Edit difference data:
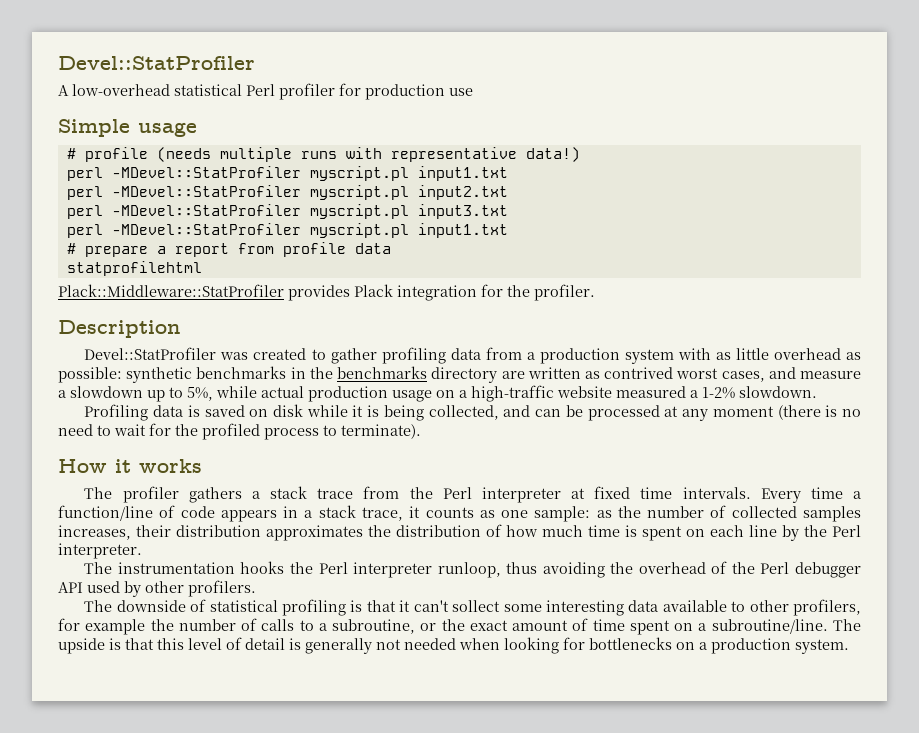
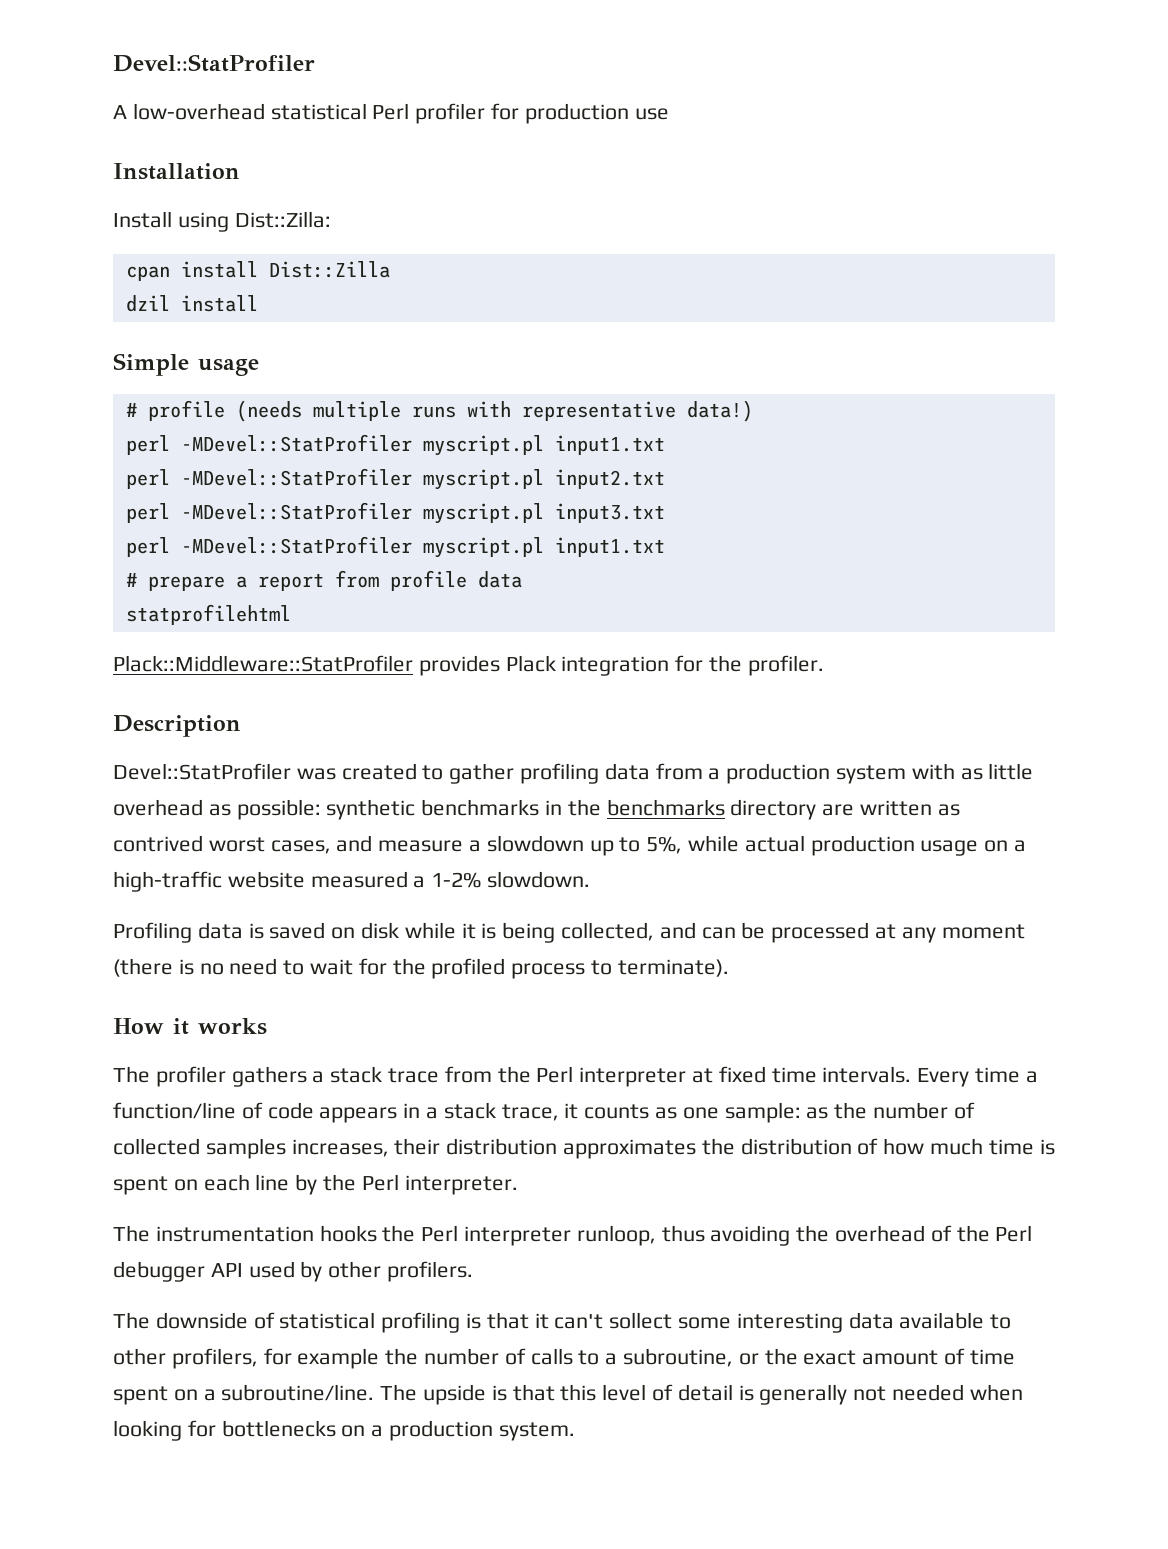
+ Installation
+ Install using Dist::Zilla:
+ cpan install Dist::Zilla
+ dzil install

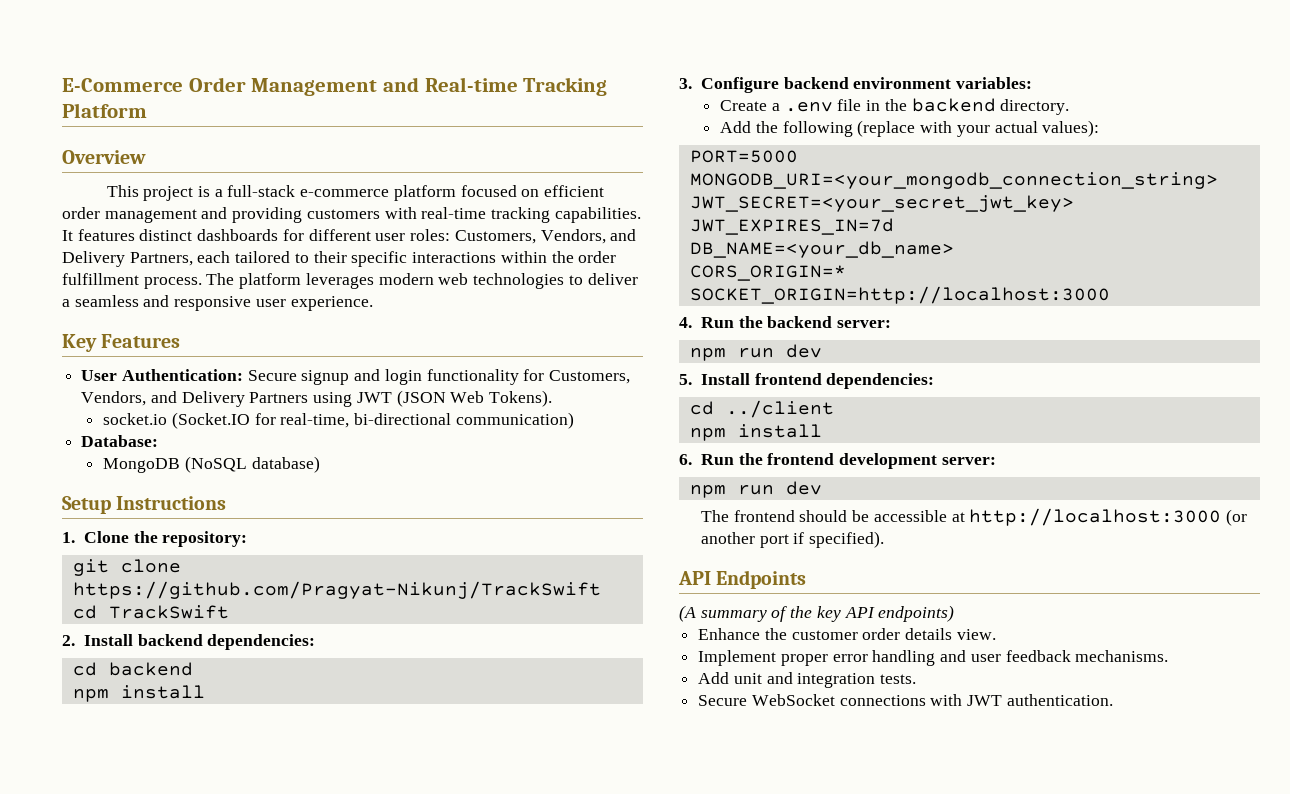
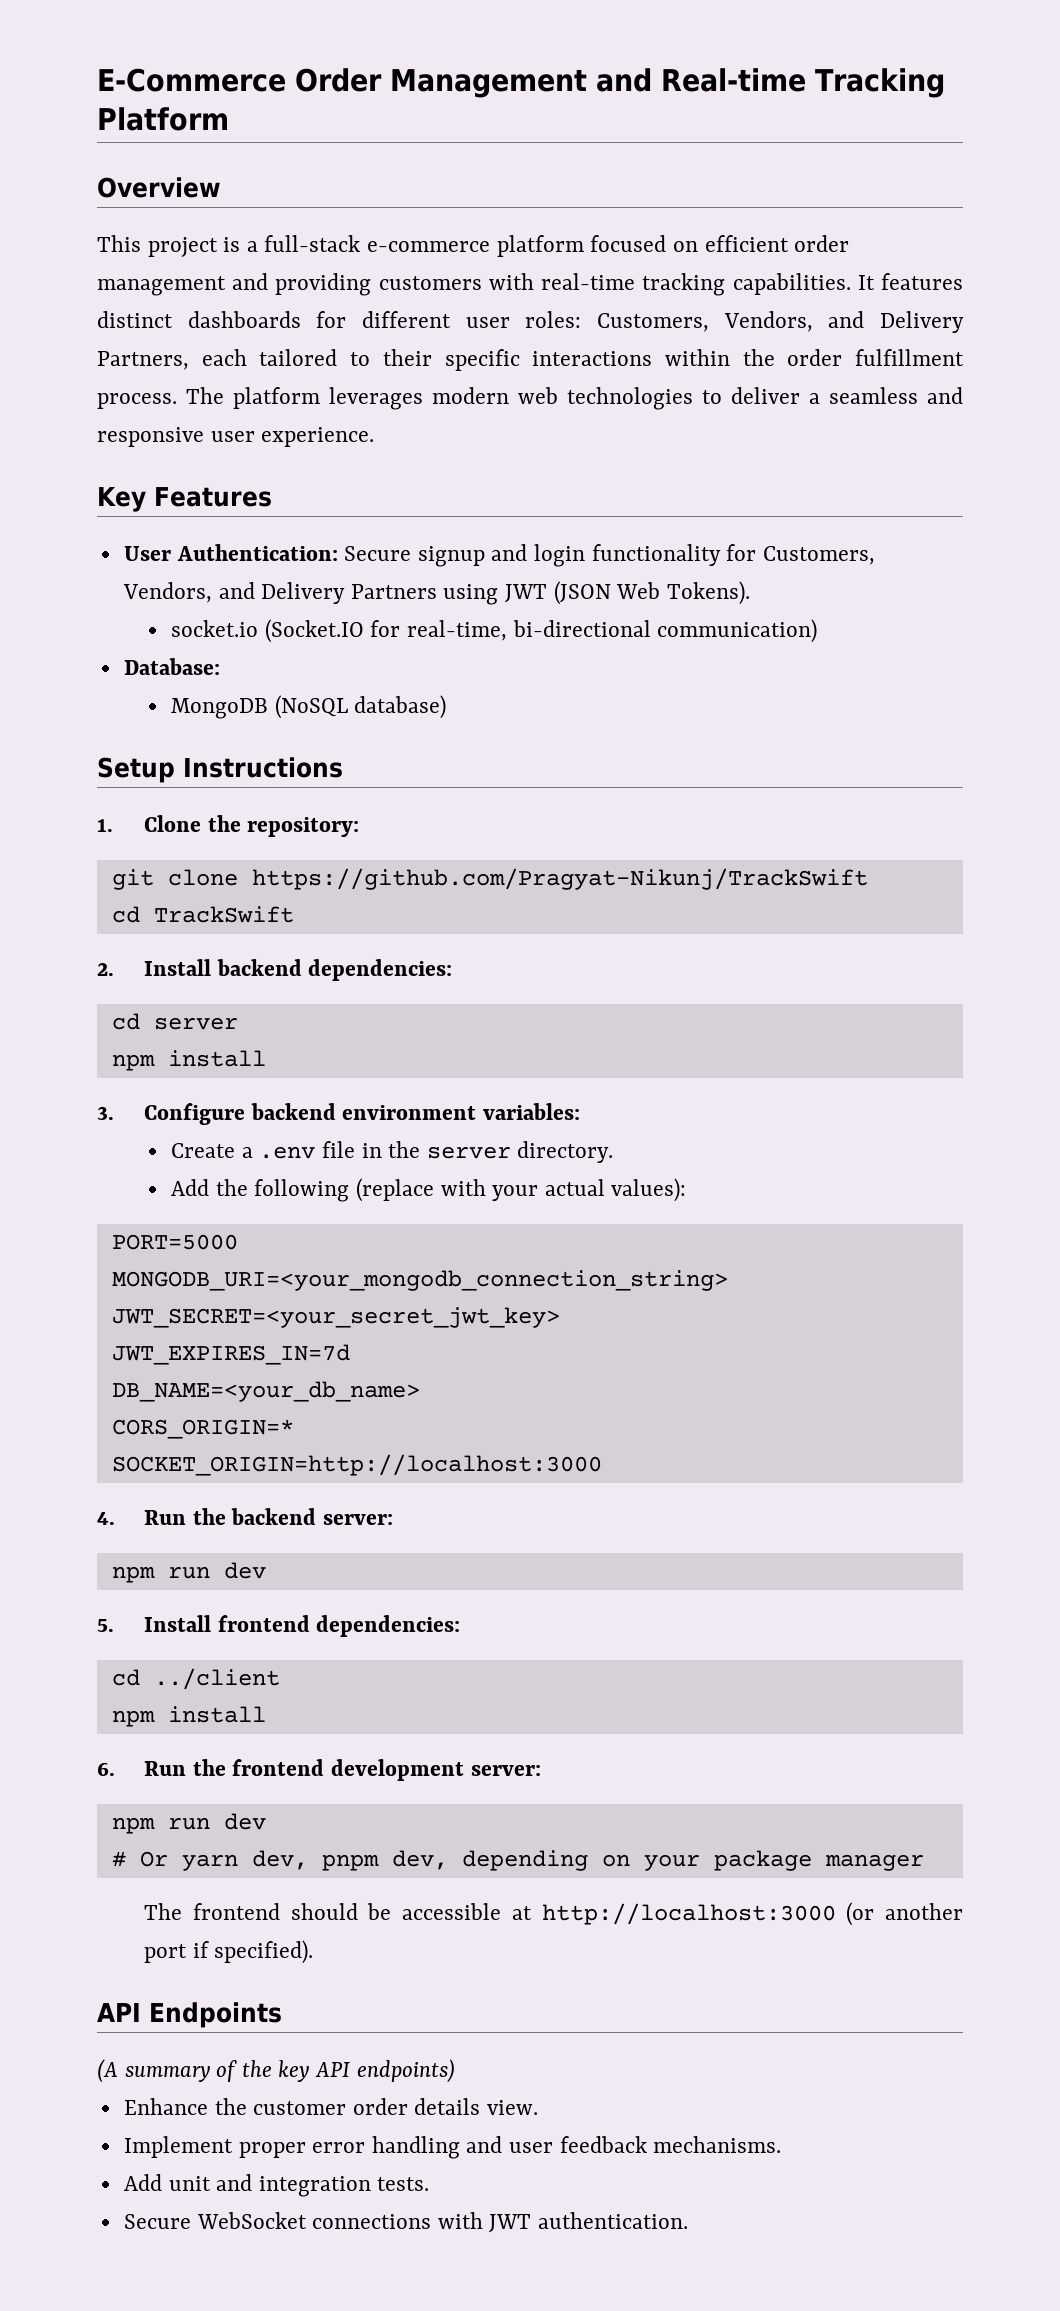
- cd backend
+ cd server
- Create a .env file in the backend directory.
+ Create a .env file in the server directory.
+ # Or yarn dev, pnpm dev, depending on your package manager

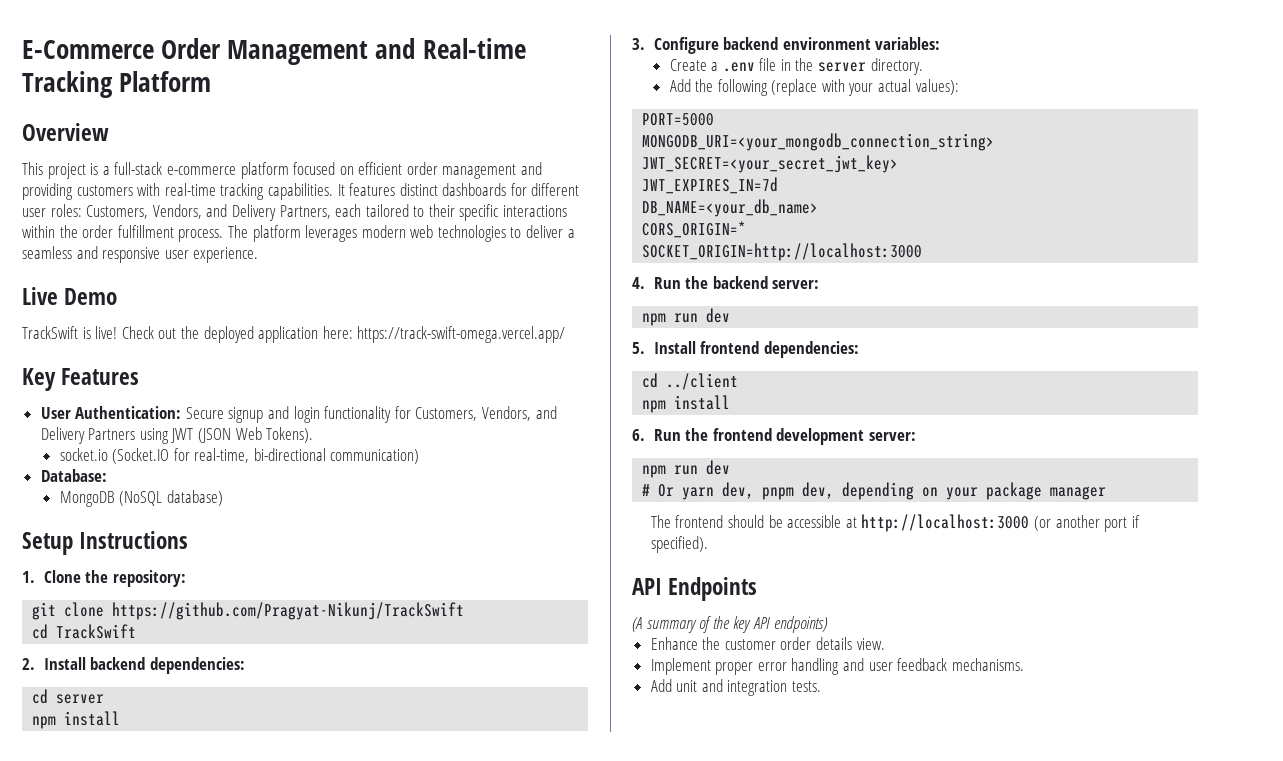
+ Live Demo
+ TrackSwift is live! Check out the deployed application here: https://track-swift-omega.vercel.app/
- Secure WebSocket connections with JWT authentication.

Exercise goal:
Starting at the line that contains "- cd backend", reproduce each line exactly through the end of the entries above, leaving every picture out.

Task answer:
- cd backend
+ cd server
- Create a .env file in the backend directory.
+ Create a .env file in the server directory.
+ # Or yarn dev, pnpm dev, depending on your package manager

+ Live Demo
+ TrackSwift is live! Check out the deployed application here: https://track-swift-omega.vercel.app/
- Secure WebSocket connections with JWT authentication.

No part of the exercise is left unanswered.